9. For each title under consideration, you will want to record the following data:

  1. Author
  2. Title:subtitle
  3. Publisher
  4. Publishing date
  5. ISBN #
  6. Retail list price
  7. Number of pages in manuscript
  8. Features of book (appendix, photos, etc)
  9. Subject headings listed
  10. Product description
  11. Sales rank

10. Analyze this list and identify a short list of 6-10 bestselling current books based on topical relevance and read them. Think about what made this a bestseller and how your book compares. Narrow your selection after reading to 4-5 of your selections.

11. For each of the titles you have selected, you will write a short paragraph which follows this basic format:

Author, A., Book Title: subtitle, publisher, year of publication, ISBN, number of pages, prices, and sales ranking. A one-paragraph comparison between your title and this bestseller. Your review should be critical but never negative.
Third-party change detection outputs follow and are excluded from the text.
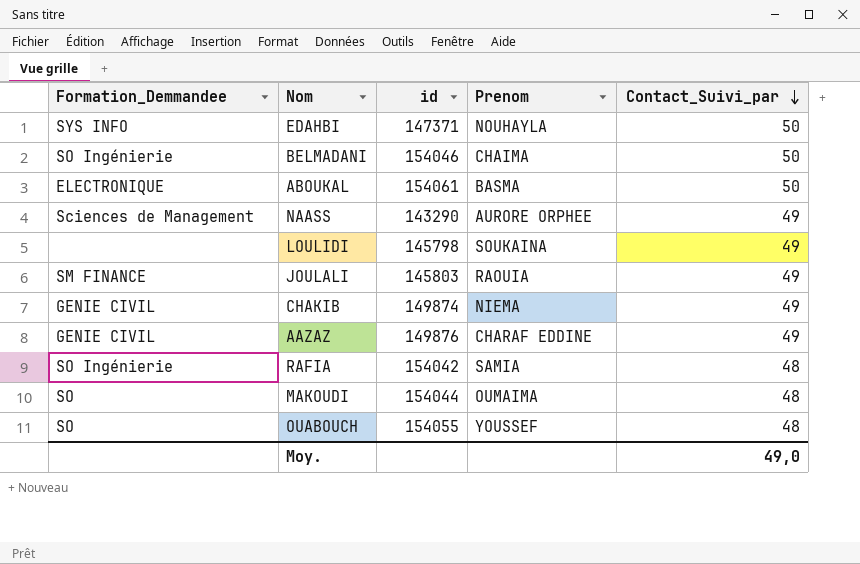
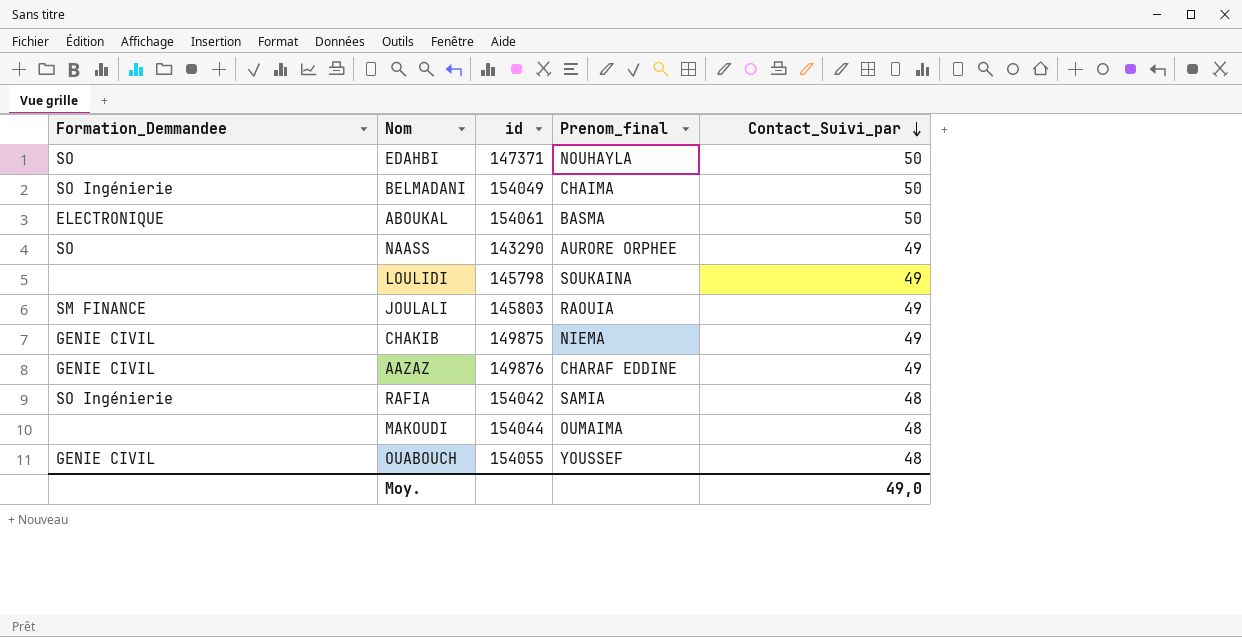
column name: Prenom -> Prenom_final
EDAHBI | Formation_Demmandee: SYS INFO -> SO
BELMADANI | id: 154046 -> 154049
NAASS | Formation_Demmandee: Sciences de Management -> SO
CHAKIB | id: 149874 -> 149875
MAKOUDI | Formation_Demmandee: SO -> none
OUABOUCH | Formation_Demmandee: SO -> GENIE CIVIL

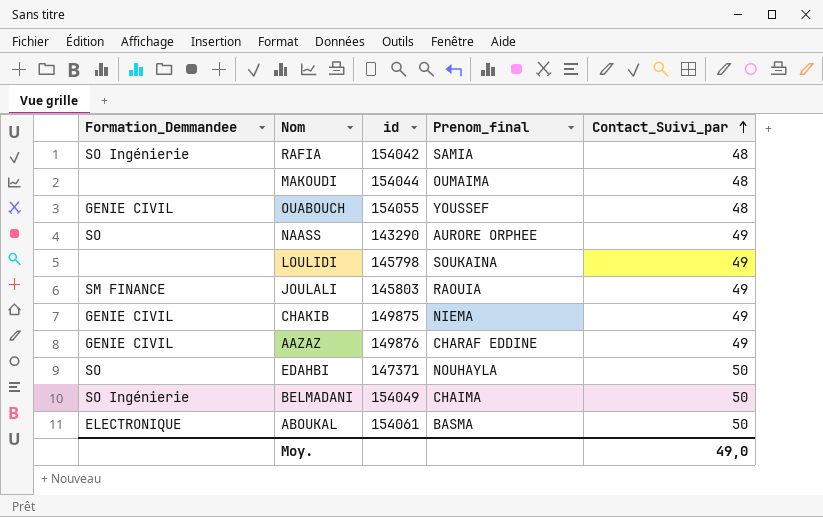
row order: Contact_Suivi_par descending -> Contact_Suivi_par ascending

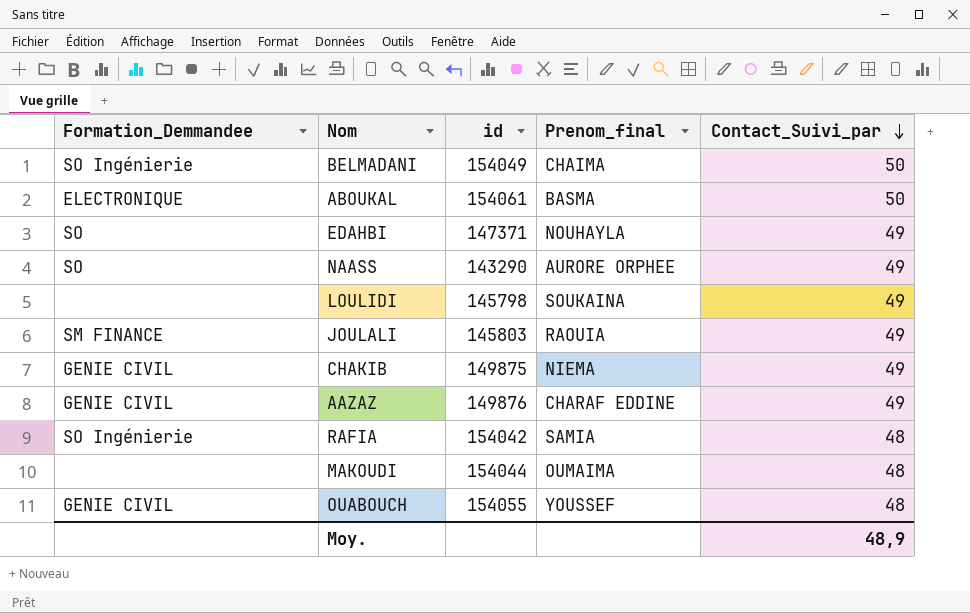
row order: Contact_Suivi_par ascending -> Contact_Suivi_par descending
EDAHBI | Contact_Suivi_par: 50 -> 49
Moy. | Contact_Suivi_par: 49,0 -> 48,9

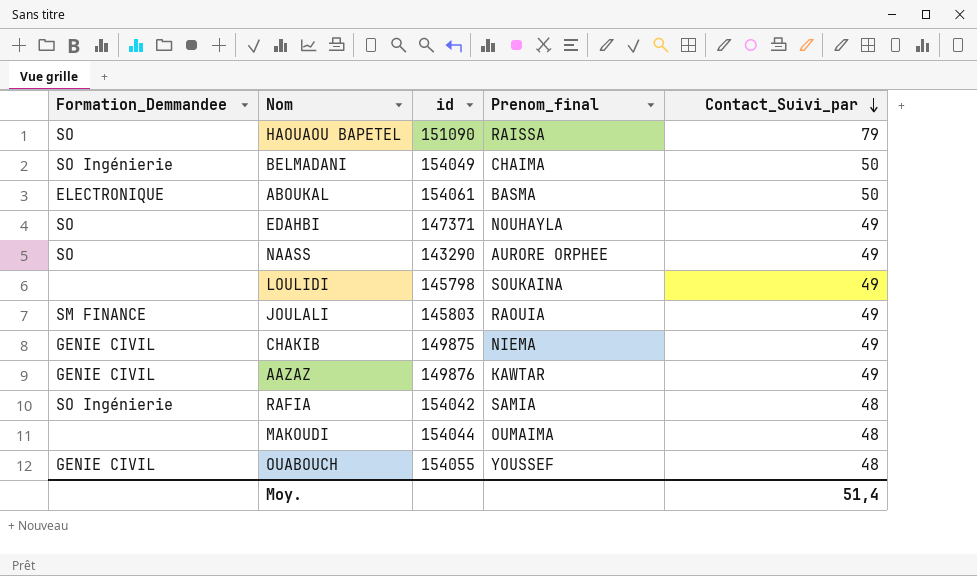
row HAOUAOU BAPETEL: none -> SO | 151090 | RAISSA | 79
AAZAZ | Prenom_final: CHARAF EDDINE -> KAWTAR
Moy. | Contact_Suivi_par: 48,9 -> 51,4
Describe what makes this book good and how yours will compare favorably (in topic, method, story, research, era, etc.). What features or assets does your book title have that goes above and beyond what this title can offer? A brief summary paragraph for each title is sufficient.

12. Ready to write up your report? Present the titles and your paragraph descriptions and then write a short (500-word) essay about how your book compares and contrasts to these other books. This essay needs to make a case that there is a niche open for your title and that there is an audience for it.
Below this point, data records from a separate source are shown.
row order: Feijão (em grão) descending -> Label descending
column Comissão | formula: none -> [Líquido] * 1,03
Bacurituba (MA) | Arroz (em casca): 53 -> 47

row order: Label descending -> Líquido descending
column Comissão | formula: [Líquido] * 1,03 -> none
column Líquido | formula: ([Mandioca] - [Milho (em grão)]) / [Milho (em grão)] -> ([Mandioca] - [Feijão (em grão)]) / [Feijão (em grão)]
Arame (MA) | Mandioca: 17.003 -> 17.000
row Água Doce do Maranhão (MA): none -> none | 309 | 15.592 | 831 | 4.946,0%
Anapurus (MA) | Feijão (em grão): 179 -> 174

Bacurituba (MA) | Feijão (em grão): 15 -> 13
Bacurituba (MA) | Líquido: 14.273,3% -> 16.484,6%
The comparative title analysis is not a review of the literature on your subject. Remember, it’s a market analysis of the products currently available and whether it makes good economic sense to introduce a new product. This is the purpose it serves in a book proposal you submit to an agent or acquisitions editor at a publishing house. They read this report from a business perspective, rather than a literary one.

Don’t wait to complete your manuscript before you begin conducting your own comparative title analysis. This exercise helps you as a writer as much as it does your publishing efforts. Your search will help you identify publishers that you may pitch your package. Go to the websites of these publishers and look at their catalogs, published authors, current titles, and the quality of their publications. You can begin to shop around  for where your book might find a publishing home.

Reading the competition also helps an author identify what features or attributes of a bestselling book to include in one’s own manuscript. And as long as you have read the books, you can help build your audience platform by writing reviews. Whether you publish your reviews in a magazine, newspaper, guest blog, or on GoodReads.com, the exercise will help your writing, turn your competition into collaborators, and assist you in finding the audience for your book.

 

 

9 thoughts on “Comparative Title Analysis for your Book Proposal: The “How-To”

  1. Hello, this is very helpful! I just have a couple of questions. 1) How many books should you include in this section? And also, should the sales ranking from Amazon be overall book sales, or sales in the genre/sub-genre? Thanks so much!
    Heather

  2. This is very helpful information. Thank you so much for the step-by-step strategy. I have a much better understanding of how to approach this section of my book proposal after reading this post.